AIM OF THE EXERCISE — Sort through the material below and copy each line with "none".

RECORDED INFORMATION —
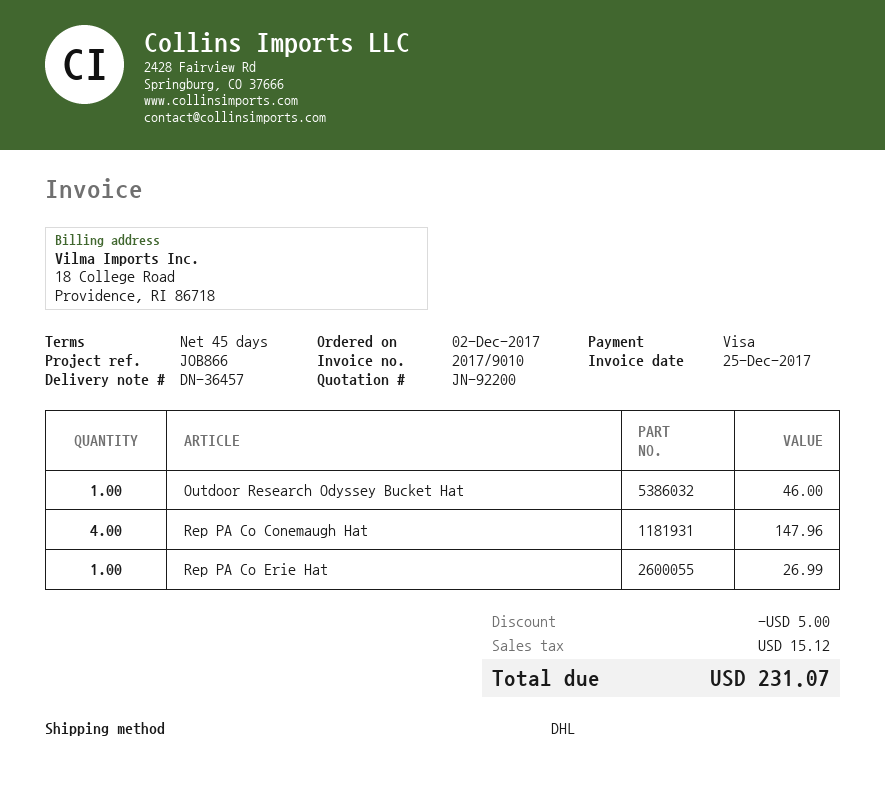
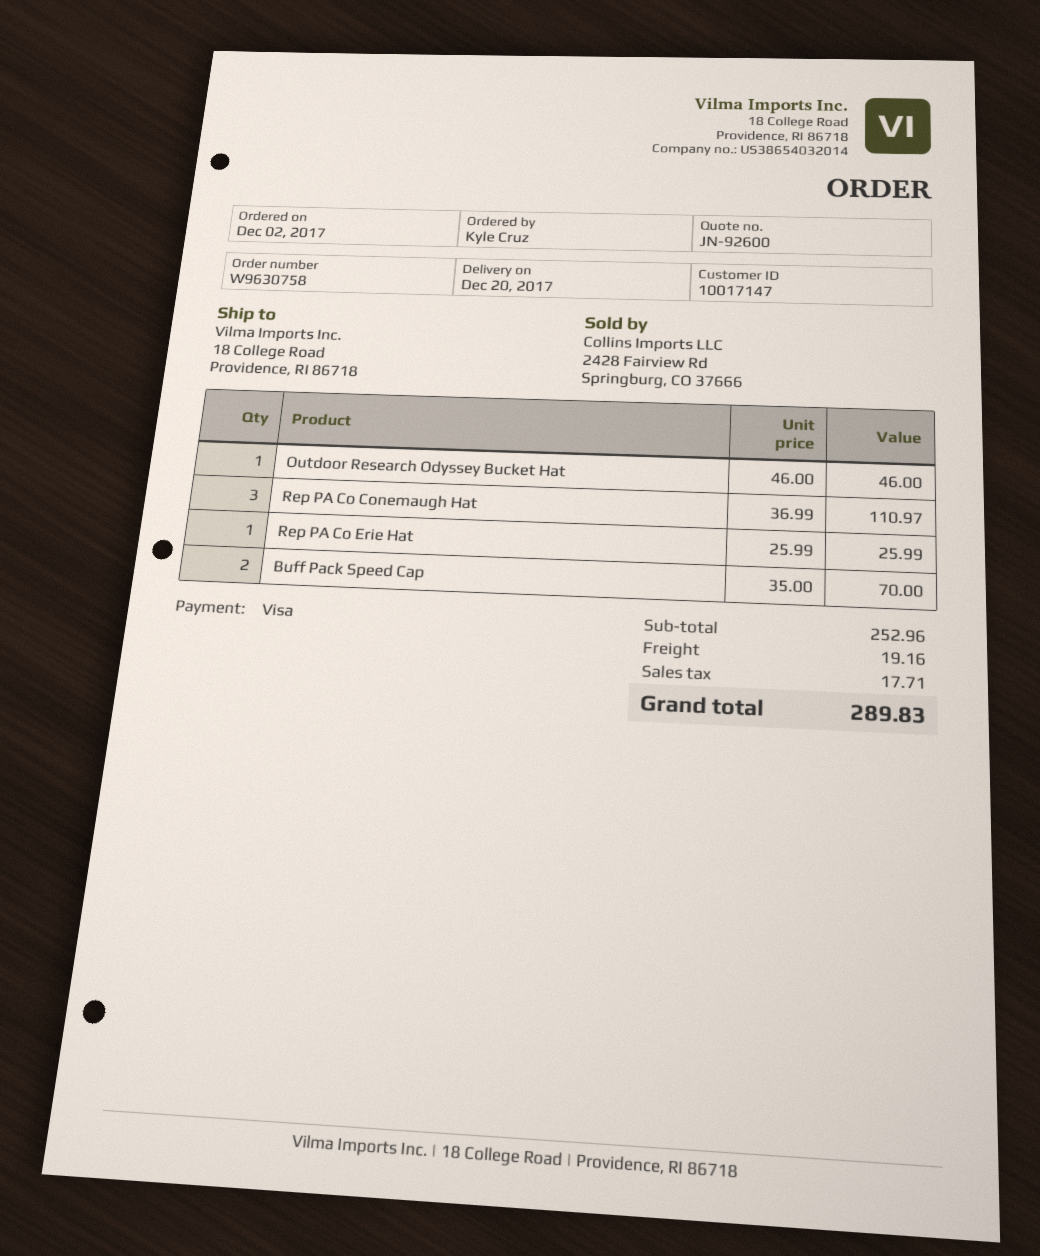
quote number: JN-92200 -> JN-92600
Rep PA Co Conemaugh Hat: 4 for 147.96 -> 3 for 110.97
Rep PA Co Erie Hat: 1 for 26.99 -> 1 for 25.99
Buff Pack Speed Cap: none -> 2 for 70.00
discount: 5.00 -> none
shipping: none -> 19.16
tax: 15.12 -> 17.71
total: 231.07 -> 289.83

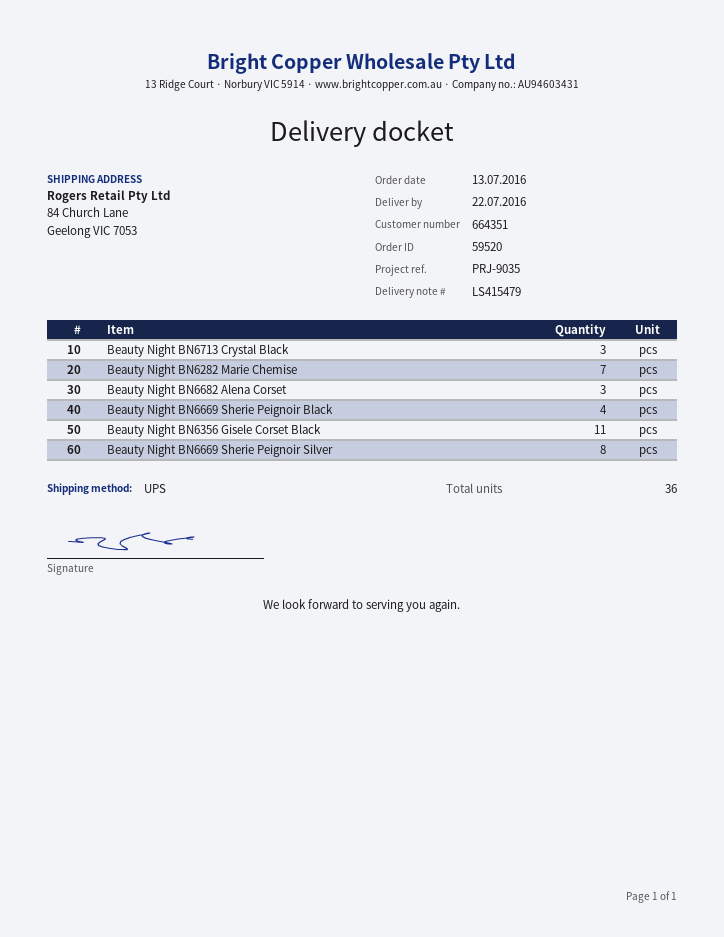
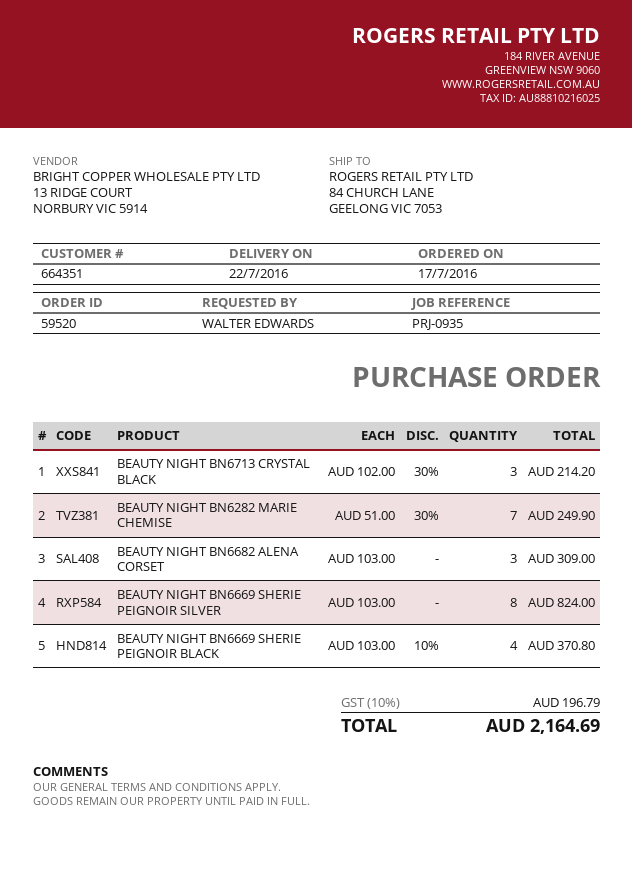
order date: 2016-07-13 -> 2016-07-17
reference: PRJ-9035 -> PRJ-0935
Beauty Night BN6356 Gisele Corset Black: 11 -> none

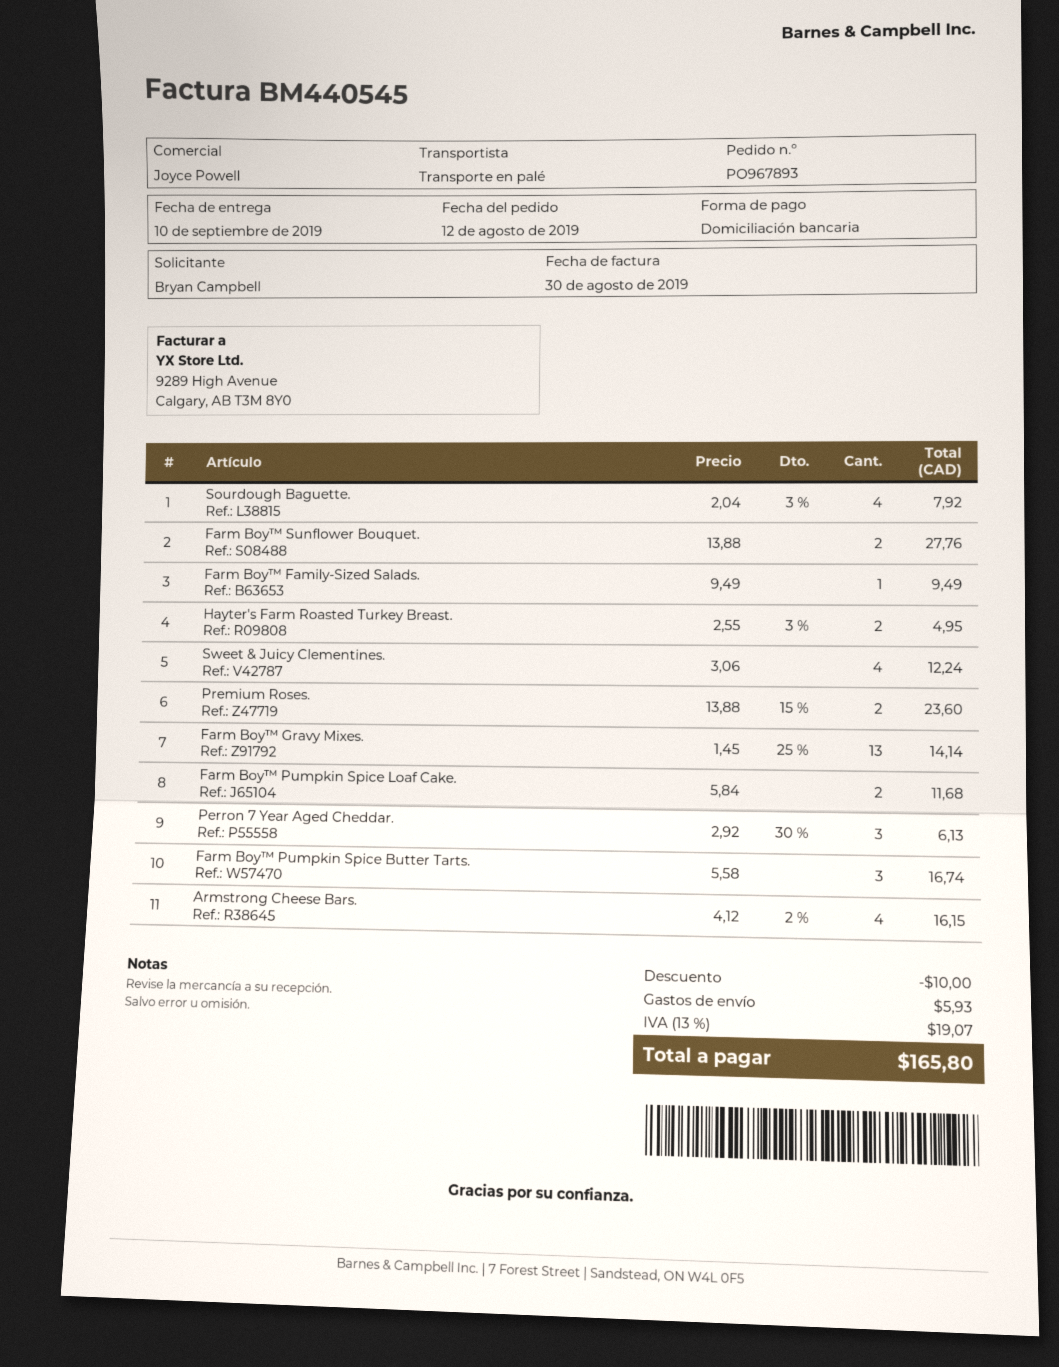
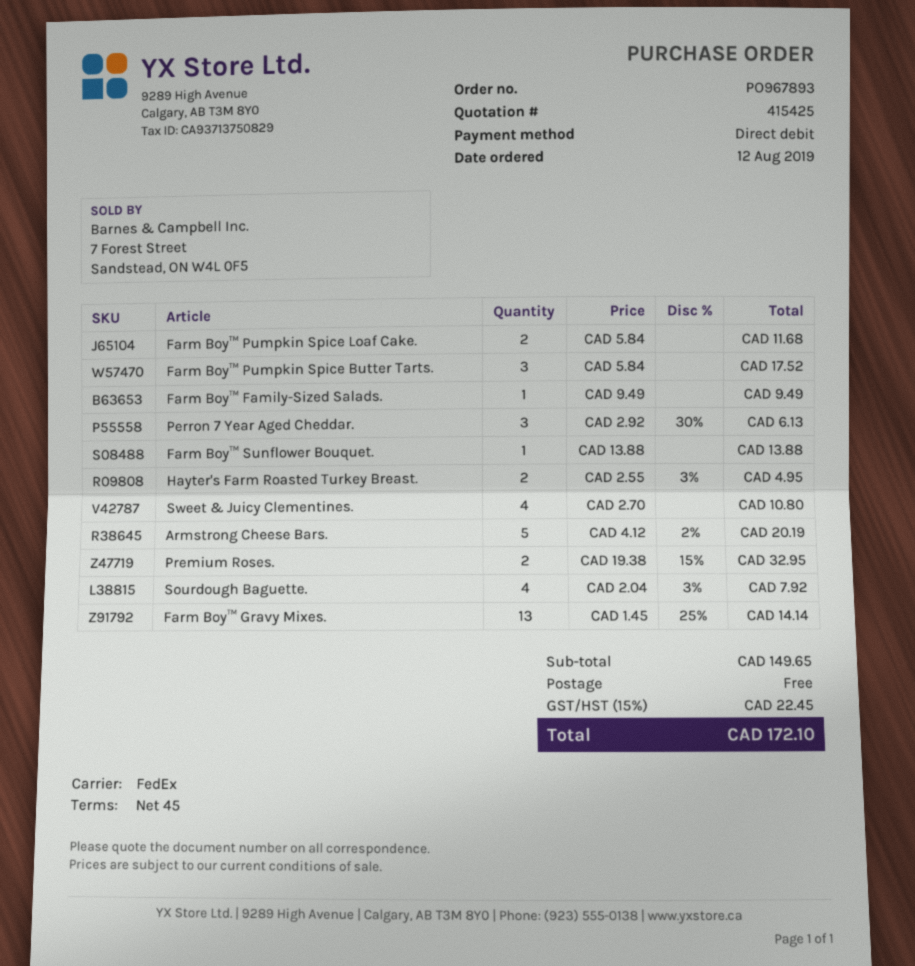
shipping method: pallet freight -> FedEx
Farm Boy™ Sunflower Bouquet.: 2 x 13.88 = 27.76 -> 1 x 13.88 = 13.88
Sweet & Juicy Clementines.: 4 x 3.06 = 12.24 -> 4 x 2.70 = 10.80
Premium Roses.: 2 x 13.88 - 15% = 23.60 -> 2 x 19.38 - 15% = 32.95
Farm Boy™ Pumpkin Spice Butter Tarts.: 3 x 5.58 = 16.74 -> 3 x 5.84 = 17.52
Armstrong Cheese Bars.: 4 x 4.12 - 2% = 16.15 -> 5 x 4.12 - 2% = 20.19
discount: 10.00 -> none
shipping: 5.93 -> 0.00
tax: 13% = 19.07 -> 15% = 22.45
total: 165.80 -> 172.10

EXERCISE ANSWER —
Buff Pack Speed Cap: none -> 2 for 70.00
discount: 5.00 -> none
shipping: none -> 19.16
Beauty Night BN6356 Gisele Corset Black: 11 -> none
discount: 10.00 -> none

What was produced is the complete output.